4. Academic activities

The subject’s credits (6 credits = 150 hours) are divided into:

• Lectures (theory and problems): 42 hours.
• Participative problem classes in small groups: 6 hours
• Computer practices: 12 hours.
• Individual and group tutored work: 24 hours
• Autonomous study: 60 hours
• Examinations: 6 hours

Class materials will be available through Moodle: notes used in class, course syllabus, as well as other course-specific learning materials as well as other learning materials specific to the subject.

More information about the subject will be provided on the first day of class.

5. Assessment system

In each of the two official calls, the global test of the subject may be taken in two exams, one theoretical-practical and the other practical.

1. Theoretical-practical written exam (70%). Calculators and electronic devices are not allowed. This part will be evaluated from 0 to 10 points, being necessary to obtain a cut-off mark of more than 3.5 points to be able to count the rest of the scores.

2. Practical exam (30%, avoidable by continuous assessment). Calculators or electronic devices are supported
with the mathematical software used during the term. It follows the theoretical-practical examination.

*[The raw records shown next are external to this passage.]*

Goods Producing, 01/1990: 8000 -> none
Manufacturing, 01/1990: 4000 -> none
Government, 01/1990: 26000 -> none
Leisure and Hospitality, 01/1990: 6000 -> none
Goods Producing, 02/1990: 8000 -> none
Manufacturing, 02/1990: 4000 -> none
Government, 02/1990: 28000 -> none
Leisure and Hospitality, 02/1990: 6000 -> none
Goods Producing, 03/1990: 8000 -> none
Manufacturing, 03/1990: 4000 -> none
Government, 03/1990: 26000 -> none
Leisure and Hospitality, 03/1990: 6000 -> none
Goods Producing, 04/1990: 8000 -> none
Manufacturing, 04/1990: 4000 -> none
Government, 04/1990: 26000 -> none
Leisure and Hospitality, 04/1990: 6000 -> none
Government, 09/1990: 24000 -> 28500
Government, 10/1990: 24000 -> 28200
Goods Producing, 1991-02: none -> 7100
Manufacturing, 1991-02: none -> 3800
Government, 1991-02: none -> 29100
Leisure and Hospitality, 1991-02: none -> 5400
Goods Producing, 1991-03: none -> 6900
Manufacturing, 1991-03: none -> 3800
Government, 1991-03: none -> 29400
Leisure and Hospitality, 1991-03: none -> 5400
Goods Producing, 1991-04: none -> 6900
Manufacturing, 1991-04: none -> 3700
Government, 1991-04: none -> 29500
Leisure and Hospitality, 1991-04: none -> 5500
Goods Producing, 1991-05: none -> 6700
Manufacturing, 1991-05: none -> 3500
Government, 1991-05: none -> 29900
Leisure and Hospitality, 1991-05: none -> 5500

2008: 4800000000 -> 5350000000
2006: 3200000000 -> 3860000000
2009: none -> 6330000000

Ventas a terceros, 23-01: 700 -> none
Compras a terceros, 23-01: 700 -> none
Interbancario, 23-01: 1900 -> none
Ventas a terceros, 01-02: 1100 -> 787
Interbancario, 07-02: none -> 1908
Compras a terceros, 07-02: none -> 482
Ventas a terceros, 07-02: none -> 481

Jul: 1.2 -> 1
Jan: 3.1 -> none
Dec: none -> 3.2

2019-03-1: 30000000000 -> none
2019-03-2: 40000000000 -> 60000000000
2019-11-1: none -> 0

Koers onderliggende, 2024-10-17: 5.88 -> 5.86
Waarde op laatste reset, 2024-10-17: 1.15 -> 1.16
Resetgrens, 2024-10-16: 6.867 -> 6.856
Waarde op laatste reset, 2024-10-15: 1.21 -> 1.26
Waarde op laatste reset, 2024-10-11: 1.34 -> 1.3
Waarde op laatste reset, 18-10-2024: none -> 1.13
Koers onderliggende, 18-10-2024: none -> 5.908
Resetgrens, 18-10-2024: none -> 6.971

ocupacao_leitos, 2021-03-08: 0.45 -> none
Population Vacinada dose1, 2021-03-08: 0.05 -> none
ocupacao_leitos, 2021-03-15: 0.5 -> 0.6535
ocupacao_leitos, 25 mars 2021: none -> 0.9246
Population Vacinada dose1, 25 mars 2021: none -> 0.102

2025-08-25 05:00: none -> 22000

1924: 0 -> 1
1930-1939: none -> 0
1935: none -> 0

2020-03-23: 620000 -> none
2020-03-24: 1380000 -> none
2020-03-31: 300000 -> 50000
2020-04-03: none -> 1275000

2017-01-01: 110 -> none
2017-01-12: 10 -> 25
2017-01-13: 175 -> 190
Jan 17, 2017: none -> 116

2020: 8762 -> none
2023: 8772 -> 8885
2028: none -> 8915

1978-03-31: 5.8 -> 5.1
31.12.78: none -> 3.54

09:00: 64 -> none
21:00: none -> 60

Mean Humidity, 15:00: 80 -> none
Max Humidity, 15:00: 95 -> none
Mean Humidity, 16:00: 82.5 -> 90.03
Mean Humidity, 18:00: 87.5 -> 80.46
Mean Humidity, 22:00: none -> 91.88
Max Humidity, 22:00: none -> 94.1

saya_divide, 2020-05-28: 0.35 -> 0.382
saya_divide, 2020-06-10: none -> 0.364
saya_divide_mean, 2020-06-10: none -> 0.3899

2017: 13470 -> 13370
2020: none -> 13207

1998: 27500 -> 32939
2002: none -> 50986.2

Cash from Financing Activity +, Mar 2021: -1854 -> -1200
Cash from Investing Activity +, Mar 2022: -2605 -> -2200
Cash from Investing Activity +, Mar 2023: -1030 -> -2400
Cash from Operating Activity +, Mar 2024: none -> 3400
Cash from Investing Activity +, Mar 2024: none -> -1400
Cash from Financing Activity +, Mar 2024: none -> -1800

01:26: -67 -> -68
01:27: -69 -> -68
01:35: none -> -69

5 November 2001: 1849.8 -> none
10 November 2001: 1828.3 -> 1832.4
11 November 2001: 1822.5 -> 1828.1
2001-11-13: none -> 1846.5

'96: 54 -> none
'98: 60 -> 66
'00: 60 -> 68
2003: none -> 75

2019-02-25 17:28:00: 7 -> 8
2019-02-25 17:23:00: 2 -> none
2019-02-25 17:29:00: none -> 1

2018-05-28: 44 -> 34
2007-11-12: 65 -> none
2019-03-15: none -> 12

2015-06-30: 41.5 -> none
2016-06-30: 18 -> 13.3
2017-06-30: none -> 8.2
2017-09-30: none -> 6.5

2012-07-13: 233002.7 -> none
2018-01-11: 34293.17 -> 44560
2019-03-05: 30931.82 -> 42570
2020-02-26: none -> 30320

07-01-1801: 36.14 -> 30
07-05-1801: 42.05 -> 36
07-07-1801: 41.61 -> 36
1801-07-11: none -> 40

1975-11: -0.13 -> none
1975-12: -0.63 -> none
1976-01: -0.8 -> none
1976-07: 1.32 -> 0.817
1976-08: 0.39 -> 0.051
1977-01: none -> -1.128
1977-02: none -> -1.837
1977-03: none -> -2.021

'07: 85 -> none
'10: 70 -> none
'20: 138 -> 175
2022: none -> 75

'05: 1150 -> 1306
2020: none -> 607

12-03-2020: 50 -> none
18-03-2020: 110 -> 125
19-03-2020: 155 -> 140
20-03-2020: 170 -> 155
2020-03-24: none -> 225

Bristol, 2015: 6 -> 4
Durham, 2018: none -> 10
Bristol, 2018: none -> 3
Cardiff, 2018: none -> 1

3. Continuous assessment (30%) by means of practical tasks and academic work. It avoids the practical exam.
Those who take the practical exam waive any grade they may have received for continuous assessment.

4. In order to pass the subject, a cut-off mark higher than 3.5 must be obtained in the theoretical-practical exam and a total grade higher than or equal to 5 points out of a maximum of 10 possible points.
Final grade = (Theoretical-practical exam grade) x 0.70 + (Practical exam or continuous assessment grade) x P, where P=0 when the cut-off grade is not reached, and P=0.30 when the cut-off grade is exceeded.